### ASSIGNMENT
Show the lines below that contain the string "left".

### Records from a collection

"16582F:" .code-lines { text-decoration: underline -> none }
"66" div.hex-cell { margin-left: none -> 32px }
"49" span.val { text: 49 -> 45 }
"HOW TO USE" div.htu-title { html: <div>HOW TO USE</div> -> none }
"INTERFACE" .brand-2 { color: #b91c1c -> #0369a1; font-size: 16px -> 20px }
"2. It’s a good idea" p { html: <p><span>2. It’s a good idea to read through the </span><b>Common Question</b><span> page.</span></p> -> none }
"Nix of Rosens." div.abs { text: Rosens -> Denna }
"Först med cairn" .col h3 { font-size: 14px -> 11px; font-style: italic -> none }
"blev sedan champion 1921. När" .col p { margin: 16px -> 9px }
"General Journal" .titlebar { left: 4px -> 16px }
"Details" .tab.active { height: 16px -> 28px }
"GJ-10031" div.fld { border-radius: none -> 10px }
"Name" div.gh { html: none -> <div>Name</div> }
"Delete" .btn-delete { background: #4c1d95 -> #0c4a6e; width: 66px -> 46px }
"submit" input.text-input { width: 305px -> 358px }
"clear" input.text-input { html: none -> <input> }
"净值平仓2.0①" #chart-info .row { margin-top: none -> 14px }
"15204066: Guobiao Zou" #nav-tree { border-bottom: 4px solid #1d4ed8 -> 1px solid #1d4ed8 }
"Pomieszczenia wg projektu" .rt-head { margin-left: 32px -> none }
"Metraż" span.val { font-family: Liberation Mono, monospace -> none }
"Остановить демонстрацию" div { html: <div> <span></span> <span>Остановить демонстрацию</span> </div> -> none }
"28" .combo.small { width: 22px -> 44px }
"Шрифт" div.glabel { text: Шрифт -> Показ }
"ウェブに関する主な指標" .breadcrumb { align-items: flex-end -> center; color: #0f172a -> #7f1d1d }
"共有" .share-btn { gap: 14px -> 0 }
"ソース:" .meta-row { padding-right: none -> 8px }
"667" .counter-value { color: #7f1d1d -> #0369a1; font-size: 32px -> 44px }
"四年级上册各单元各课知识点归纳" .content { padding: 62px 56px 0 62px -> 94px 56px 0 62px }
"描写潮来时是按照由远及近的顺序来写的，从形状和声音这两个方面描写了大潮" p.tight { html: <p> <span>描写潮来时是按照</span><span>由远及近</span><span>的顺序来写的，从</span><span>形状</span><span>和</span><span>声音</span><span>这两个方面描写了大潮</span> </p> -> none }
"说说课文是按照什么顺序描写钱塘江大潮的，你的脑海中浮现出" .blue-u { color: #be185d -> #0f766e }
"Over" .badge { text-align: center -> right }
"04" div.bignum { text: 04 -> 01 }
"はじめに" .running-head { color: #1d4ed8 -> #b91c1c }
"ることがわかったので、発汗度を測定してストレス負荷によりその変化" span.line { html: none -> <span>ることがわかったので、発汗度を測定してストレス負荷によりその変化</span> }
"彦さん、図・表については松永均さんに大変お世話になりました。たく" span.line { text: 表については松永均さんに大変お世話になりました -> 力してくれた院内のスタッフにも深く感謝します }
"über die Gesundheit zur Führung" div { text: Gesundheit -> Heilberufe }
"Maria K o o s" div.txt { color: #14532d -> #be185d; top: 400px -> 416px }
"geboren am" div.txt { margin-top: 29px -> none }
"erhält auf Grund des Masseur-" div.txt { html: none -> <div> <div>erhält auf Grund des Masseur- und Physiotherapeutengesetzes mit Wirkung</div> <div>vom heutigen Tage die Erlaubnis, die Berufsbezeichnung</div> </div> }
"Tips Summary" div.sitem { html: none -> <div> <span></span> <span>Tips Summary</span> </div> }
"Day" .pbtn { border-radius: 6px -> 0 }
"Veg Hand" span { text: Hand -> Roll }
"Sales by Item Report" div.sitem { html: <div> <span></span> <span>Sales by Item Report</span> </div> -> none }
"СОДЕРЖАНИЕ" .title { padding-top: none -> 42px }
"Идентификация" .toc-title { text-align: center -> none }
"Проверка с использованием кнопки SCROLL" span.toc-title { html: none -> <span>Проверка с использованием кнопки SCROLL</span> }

### OUTPUT BELOW
"66" div.hex-cell { margin-left: none -> 32px }
"General Journal" .titlebar { left: 4px -> 16px }
"Pomieszczenia wg projektu" .rt-head { margin-left: 32px -> none }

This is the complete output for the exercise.